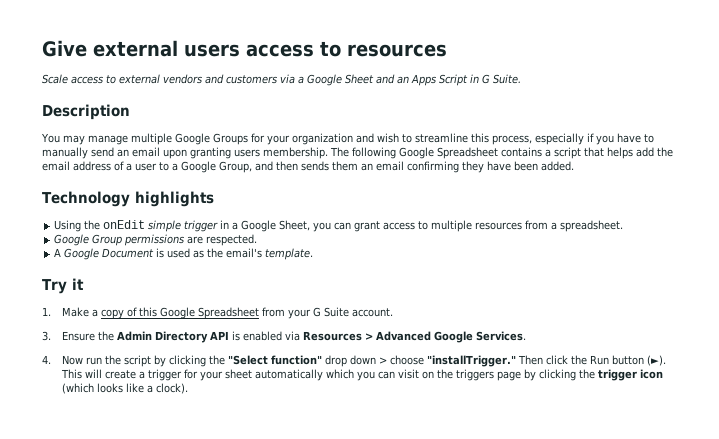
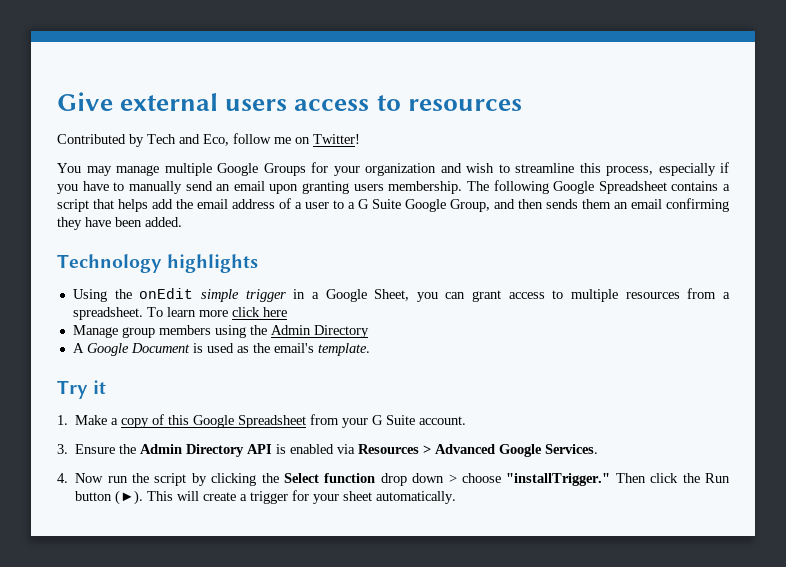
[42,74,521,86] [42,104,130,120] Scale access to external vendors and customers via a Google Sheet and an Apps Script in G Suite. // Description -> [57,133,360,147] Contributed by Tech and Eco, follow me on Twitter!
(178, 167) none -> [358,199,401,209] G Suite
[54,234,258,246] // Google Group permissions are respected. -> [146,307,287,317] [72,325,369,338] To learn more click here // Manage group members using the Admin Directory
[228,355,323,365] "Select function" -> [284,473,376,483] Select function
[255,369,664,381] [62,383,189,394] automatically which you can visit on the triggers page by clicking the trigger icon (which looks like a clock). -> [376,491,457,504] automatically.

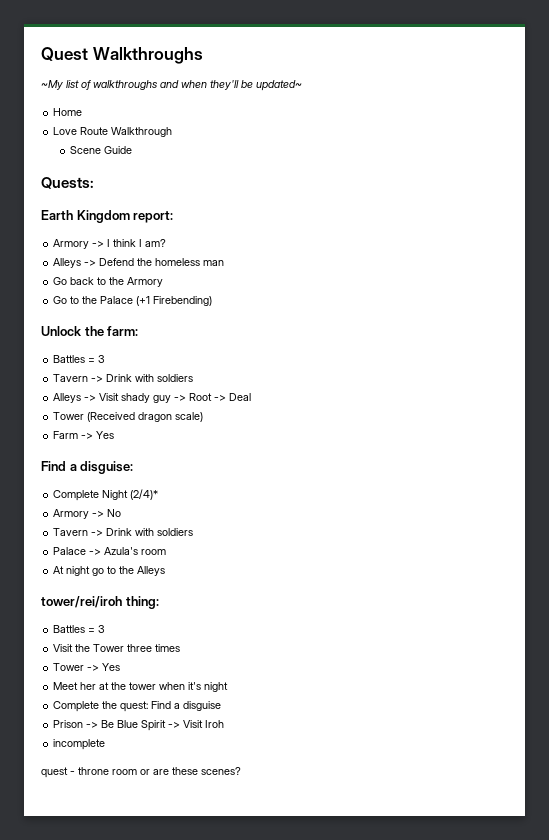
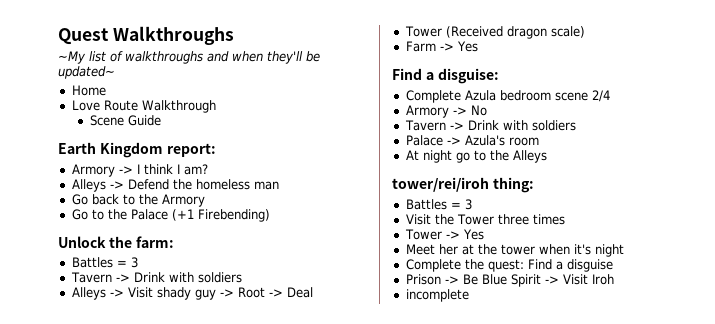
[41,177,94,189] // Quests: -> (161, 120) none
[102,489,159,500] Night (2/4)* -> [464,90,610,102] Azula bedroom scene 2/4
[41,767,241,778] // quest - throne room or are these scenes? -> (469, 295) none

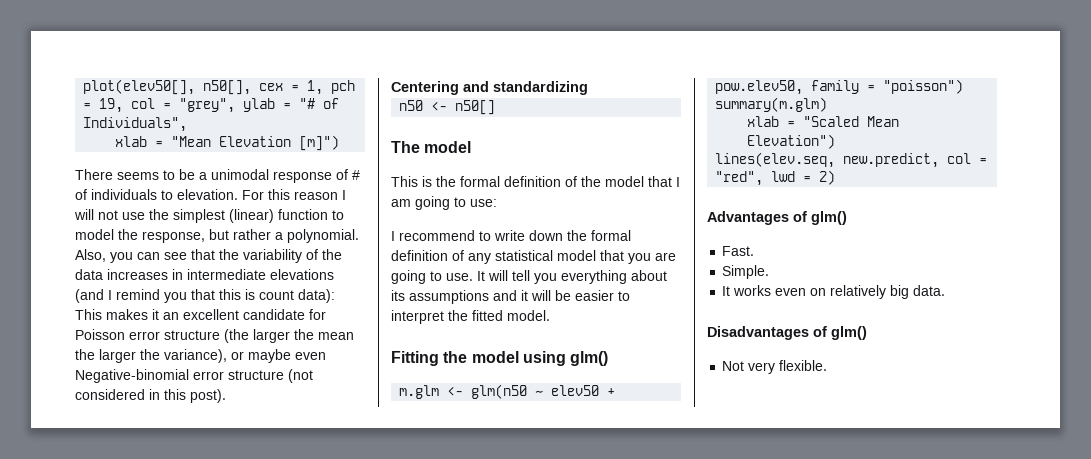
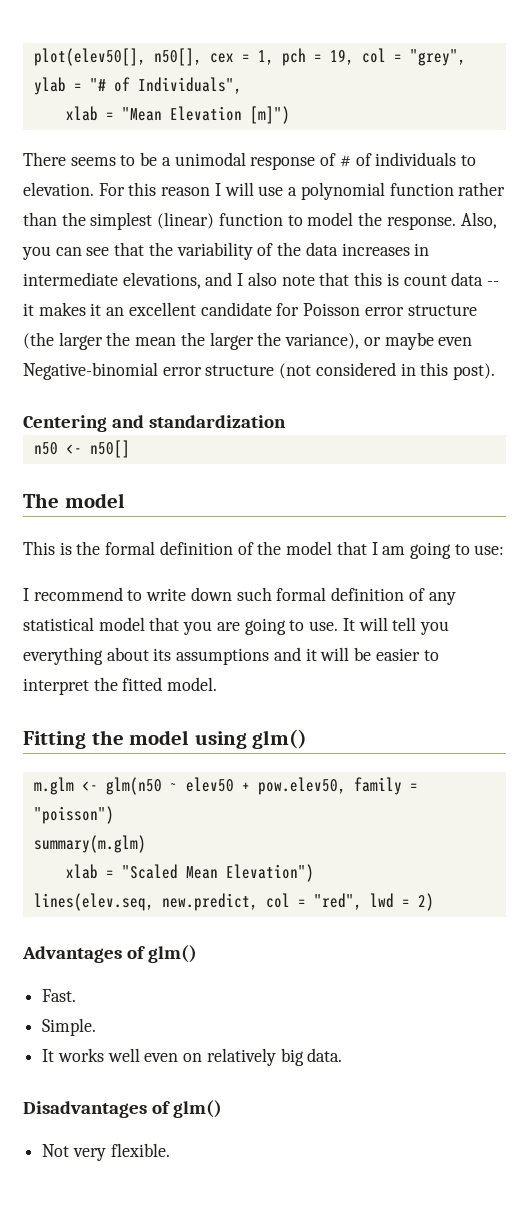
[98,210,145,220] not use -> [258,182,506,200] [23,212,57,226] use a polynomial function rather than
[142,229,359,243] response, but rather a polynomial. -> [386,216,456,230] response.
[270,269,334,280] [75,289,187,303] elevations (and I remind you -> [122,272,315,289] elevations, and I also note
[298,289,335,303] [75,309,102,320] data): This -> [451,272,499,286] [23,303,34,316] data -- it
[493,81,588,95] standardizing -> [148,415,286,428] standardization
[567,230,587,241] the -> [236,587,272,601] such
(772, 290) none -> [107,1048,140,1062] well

WHAT YOU SHOULD DO: Reproduce all of the records above exactly, but exclude the pictures.

THE ANSWER:
[42,74,521,86] [42,104,130,120] Scale access to external vendors and customers via a Google Sheet and an Apps Script in G Suite. // Description -> [57,133,360,147] Contributed by Tech and Eco, follow me on Twitter!
(178, 167) none -> [358,199,401,209] G Suite
[54,234,258,246] // Google Group permissions are respected. -> [146,307,287,317] [72,325,369,338] To learn more click here // Manage group members using the Admin Directory
[228,355,323,365] "Select function" -> [284,473,376,483] Select function
[255,369,664,381] [62,383,189,394] automatically which you can visit on the triggers page by clicking the trigger icon (which looks like a clock). -> [376,491,457,504] automatically.

[41,177,94,189] // Quests: -> (161, 120) none
[102,489,159,500] Night (2/4)* -> [464,90,610,102] Azula bedroom scene 2/4
[41,767,241,778] // quest - throne room or are these scenes? -> (469, 295) none

[98,210,145,220] not use -> [258,182,506,200] [23,212,57,226] use a polynomial function rather than
[142,229,359,243] response, but rather a polynomial. -> [386,216,456,230] response.
[270,269,334,280] [75,289,187,303] elevations (and I remind you -> [122,272,315,289] elevations, and I also note
[298,289,335,303] [75,309,102,320] data): This -> [451,272,499,286] [23,303,34,316] data -- it
[493,81,588,95] standardizing -> [148,415,286,428] standardization
[567,230,587,241] the -> [236,587,272,601] such
(772, 290) none -> [107,1048,140,1062] well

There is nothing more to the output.